**Your task:**
Among the entries below, which lines run from the line with "text: Balanced ->" through the line with "html: none ->"? Retype those, both ends included, exactly and without pictures.

===== Supplied material =====

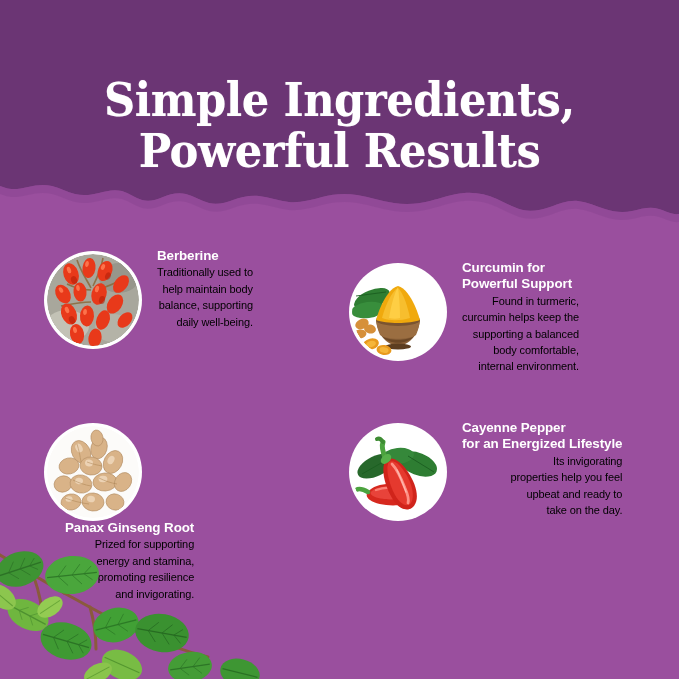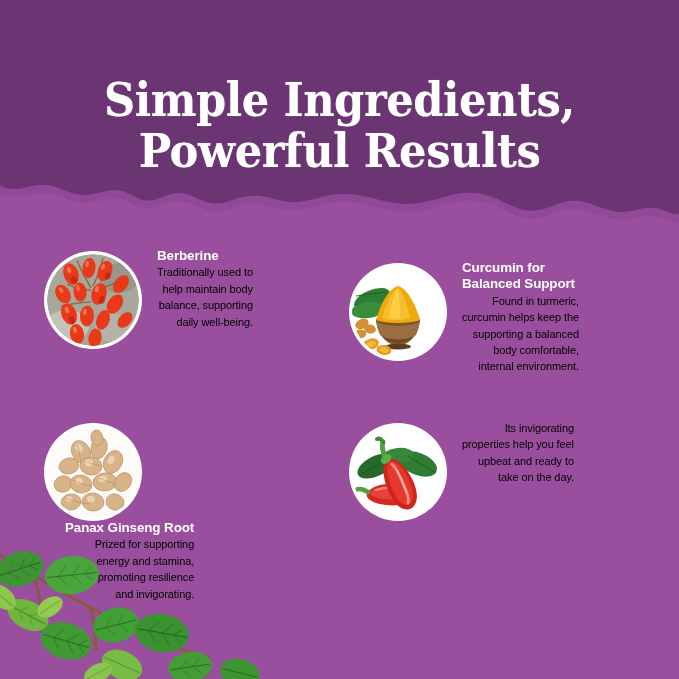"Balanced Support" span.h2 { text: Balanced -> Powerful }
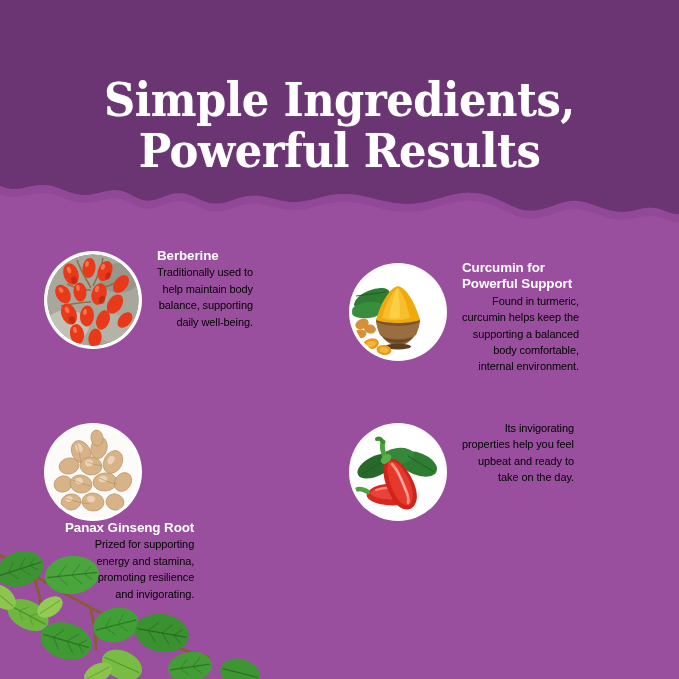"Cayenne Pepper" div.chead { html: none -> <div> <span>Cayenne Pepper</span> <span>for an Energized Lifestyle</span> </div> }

=====
===== Supplied material =====

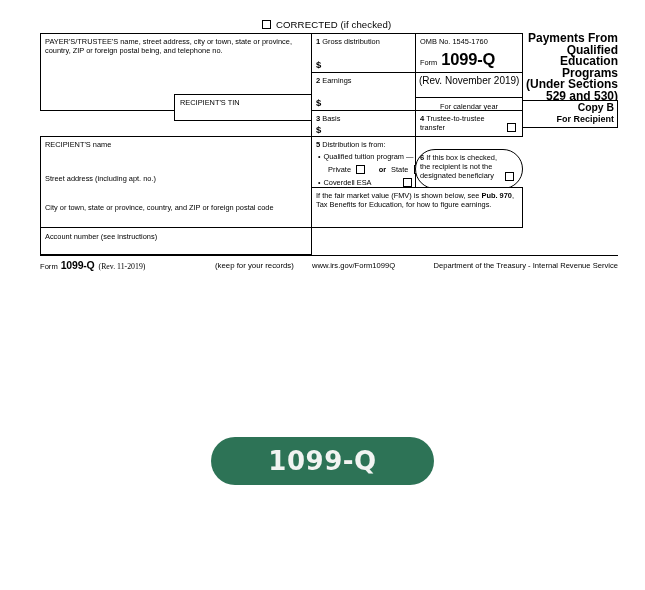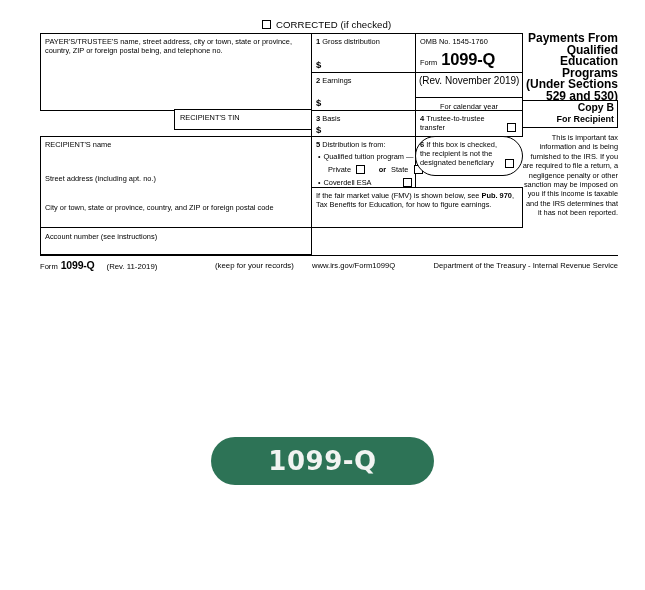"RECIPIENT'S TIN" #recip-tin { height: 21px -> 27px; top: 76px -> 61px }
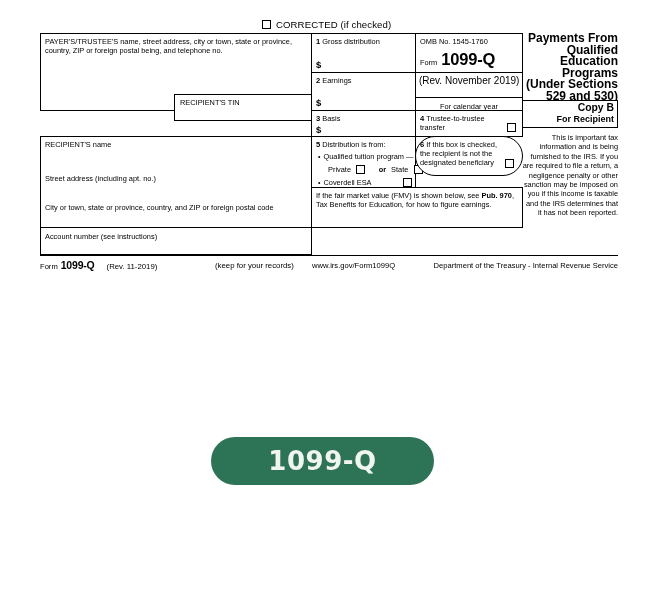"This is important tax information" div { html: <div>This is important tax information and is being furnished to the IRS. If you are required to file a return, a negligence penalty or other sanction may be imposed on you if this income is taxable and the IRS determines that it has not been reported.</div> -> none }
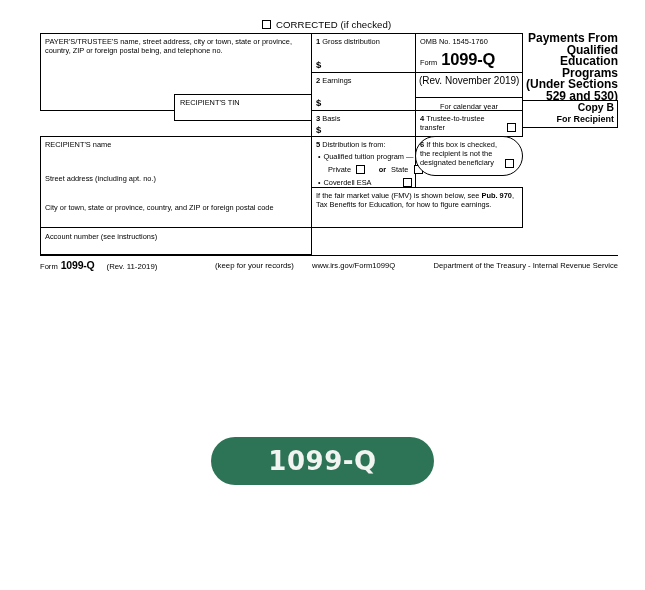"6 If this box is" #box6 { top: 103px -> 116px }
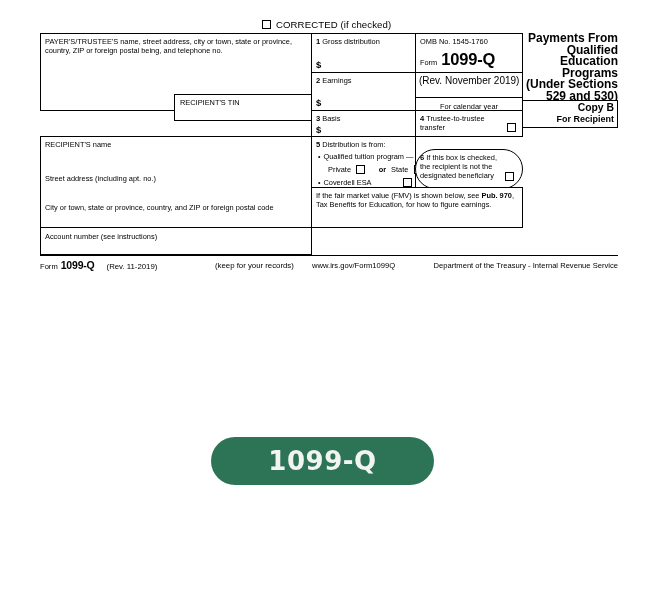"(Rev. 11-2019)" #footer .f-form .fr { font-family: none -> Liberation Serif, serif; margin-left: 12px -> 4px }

=====

**Answer section:**
"Balanced Support" span.h2 { text: Balanced -> Powerful }
"Cayenne Pepper" div.chead { html: none -> <div> <span>Cayenne Pepper</span> <span>for an Energized Lifestyle</span> </div> }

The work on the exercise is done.